Transcribe the data exactly. Leave nothing out.

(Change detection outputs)
━━━━━━━━

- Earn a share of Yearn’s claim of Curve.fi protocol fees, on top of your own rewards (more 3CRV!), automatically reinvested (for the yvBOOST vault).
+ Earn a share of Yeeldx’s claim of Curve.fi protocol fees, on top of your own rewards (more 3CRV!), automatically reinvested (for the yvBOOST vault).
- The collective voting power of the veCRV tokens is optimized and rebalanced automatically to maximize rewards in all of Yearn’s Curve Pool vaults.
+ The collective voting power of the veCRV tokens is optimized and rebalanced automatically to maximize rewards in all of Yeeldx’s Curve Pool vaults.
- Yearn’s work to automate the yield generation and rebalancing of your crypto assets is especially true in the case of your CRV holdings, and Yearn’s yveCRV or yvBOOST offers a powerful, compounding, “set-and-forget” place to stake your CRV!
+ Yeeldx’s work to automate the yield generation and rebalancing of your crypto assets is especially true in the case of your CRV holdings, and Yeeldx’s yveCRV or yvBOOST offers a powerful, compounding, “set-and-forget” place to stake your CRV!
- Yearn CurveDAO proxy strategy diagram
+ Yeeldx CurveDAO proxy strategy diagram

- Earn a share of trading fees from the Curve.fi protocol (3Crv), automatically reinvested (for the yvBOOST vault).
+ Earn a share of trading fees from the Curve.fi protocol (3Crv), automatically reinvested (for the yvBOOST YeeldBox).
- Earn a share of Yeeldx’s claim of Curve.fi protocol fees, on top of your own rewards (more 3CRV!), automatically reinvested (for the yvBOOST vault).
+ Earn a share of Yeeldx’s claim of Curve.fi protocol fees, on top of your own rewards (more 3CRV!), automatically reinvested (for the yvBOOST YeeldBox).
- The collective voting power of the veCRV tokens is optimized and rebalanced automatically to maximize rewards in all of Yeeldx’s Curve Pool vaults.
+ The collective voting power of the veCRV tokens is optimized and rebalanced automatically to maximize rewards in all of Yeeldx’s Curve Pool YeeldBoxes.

━━━━━━━━

Completed exercise:
- Earn a share of Yearn’s claim of Curve.fi protocol fees, on top of your own rewards (more 3CRV!), automatically reinvested (for the yvBOOST vault).
+ Earn a share of Yeeldx’s claim of Curve.fi protocol fees, on top of your own rewards (more 3CRV!), automatically reinvested (for the yvBOOST vault).
- The collective voting power of the veCRV tokens is optimized and rebalanced automatically to maximize rewards in all of Yearn’s Curve Pool vaults.
+ The collective voting power of the veCRV tokens is optimized and rebalanced automatically to maximize rewards in all of Yeeldx’s Curve Pool vaults.
- Yearn’s work to automate the yield generation and rebalancing of your crypto assets is especially true in the case of your CRV holdings, and Yearn’s yveCRV or yvBOOST offers a powerful, compounding, “set-and-forget” place to stake your CRV!
+ Yeeldx’s work to automate the yield generation and rebalancing of your crypto assets is especially true in the case of your CRV holdings, and Yeeldx’s yveCRV or yvBOOST offers a powerful, compounding, “set-and-forget” place to stake your CRV!
- Yearn CurveDAO proxy strategy diagram
+ Yeeldx CurveDAO proxy strategy diagram

- Earn a share of trading fees from the Curve.fi protocol (3Crv), automatically reinvested (for the yvBOOST vault).
+ Earn a share of trading fees from the Curve.fi protocol (3Crv), automatically reinvested (for the yvBOOST YeeldBox).
- Earn a share of Yeeldx’s claim of Curve.fi protocol fees, on top of your own rewards (more 3CRV!), automatically reinvested (for the yvBOOST vault).
+ Earn a share of Yeeldx’s claim of Curve.fi protocol fees, on top of your own rewards (more 3CRV!), automatically reinvested (for the yvBOOST YeeldBox).
- The collective voting power of the veCRV tokens is optimized and rebalanced automatically to maximize rewards in all of Yeeldx’s Curve Pool vaults.
+ The collective voting power of the veCRV tokens is optimized and rebalanced automatically to maximize rewards in all of Yeeldx’s Curve Pool YeeldBoxes.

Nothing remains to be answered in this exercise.